Early detection of colorectal polyps is critical for reducing risks of cancer-related mortality. However, polyps are still often missed during colonoscopy. This study aimed to develop and evaluate a YOLOv9-based polyp detection model, augmented with synthetic polyp images generated using a diffusion model.
The YOLOv9-C model, pretrained on the MS COCO dataset, was fine-tuned on the LDPolypVideo dataset. The model trained with all the synthetic images (precision 0.895, recall 0.776, f1 0.831, and mAP 50 0.859) performed better than the model trained without synthetic images (precision 0.812, recall 0.706, f1 0.755, and mAP 50 0.783) in all metrics when internally tested on the LDPolypVideo dataset.
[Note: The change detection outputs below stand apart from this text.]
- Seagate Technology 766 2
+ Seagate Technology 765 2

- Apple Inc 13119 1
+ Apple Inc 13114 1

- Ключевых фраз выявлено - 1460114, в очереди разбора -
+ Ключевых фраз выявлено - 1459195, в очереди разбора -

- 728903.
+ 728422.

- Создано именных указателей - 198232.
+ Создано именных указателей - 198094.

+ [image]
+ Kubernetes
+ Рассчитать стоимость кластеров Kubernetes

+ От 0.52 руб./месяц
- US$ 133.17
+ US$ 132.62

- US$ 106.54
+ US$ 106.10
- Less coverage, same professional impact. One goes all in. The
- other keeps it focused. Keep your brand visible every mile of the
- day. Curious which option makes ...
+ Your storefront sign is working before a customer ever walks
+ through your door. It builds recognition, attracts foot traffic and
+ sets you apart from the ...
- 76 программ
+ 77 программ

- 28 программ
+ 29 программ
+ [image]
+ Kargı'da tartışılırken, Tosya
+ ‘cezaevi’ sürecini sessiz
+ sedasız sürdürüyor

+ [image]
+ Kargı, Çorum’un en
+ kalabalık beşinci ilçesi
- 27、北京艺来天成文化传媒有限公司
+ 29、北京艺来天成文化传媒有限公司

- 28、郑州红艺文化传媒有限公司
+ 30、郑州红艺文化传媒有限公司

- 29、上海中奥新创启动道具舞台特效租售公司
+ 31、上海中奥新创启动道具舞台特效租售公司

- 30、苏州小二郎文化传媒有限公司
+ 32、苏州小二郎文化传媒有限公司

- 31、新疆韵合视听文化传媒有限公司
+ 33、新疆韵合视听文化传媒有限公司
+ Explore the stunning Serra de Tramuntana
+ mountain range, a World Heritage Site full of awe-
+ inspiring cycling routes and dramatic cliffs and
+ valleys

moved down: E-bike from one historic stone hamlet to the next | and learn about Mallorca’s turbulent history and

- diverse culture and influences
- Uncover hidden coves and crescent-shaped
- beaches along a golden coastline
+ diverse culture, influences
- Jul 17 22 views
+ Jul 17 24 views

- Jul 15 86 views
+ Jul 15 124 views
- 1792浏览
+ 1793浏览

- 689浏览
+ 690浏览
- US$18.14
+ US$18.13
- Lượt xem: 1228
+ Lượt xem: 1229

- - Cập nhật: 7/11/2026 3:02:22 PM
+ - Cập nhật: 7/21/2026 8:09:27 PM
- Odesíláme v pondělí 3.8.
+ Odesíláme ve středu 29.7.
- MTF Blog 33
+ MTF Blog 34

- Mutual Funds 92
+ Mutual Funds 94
Our best performing model trained on the LDPolypVideo dataset augmented with synthetic polyps achieved a high precision of 0.878, recall of 0.861, f1 score of 0.869, and mAP 50 of 0.897 when externally tested on the Kvasir-SEG dataset.
Our YOLOv9 model was able to generalize beyond its internal training, validation, and test sets, to achieve very good performance even on an external dataset for which it had not been trained on. The integration of synthetic polyp images improved the performance of the YOLOv9 model for colorectal polyp detection. This approach addresses the challenge of limited polyp diversity in training datasets and enhances the potential for real-world application in colonoscopy.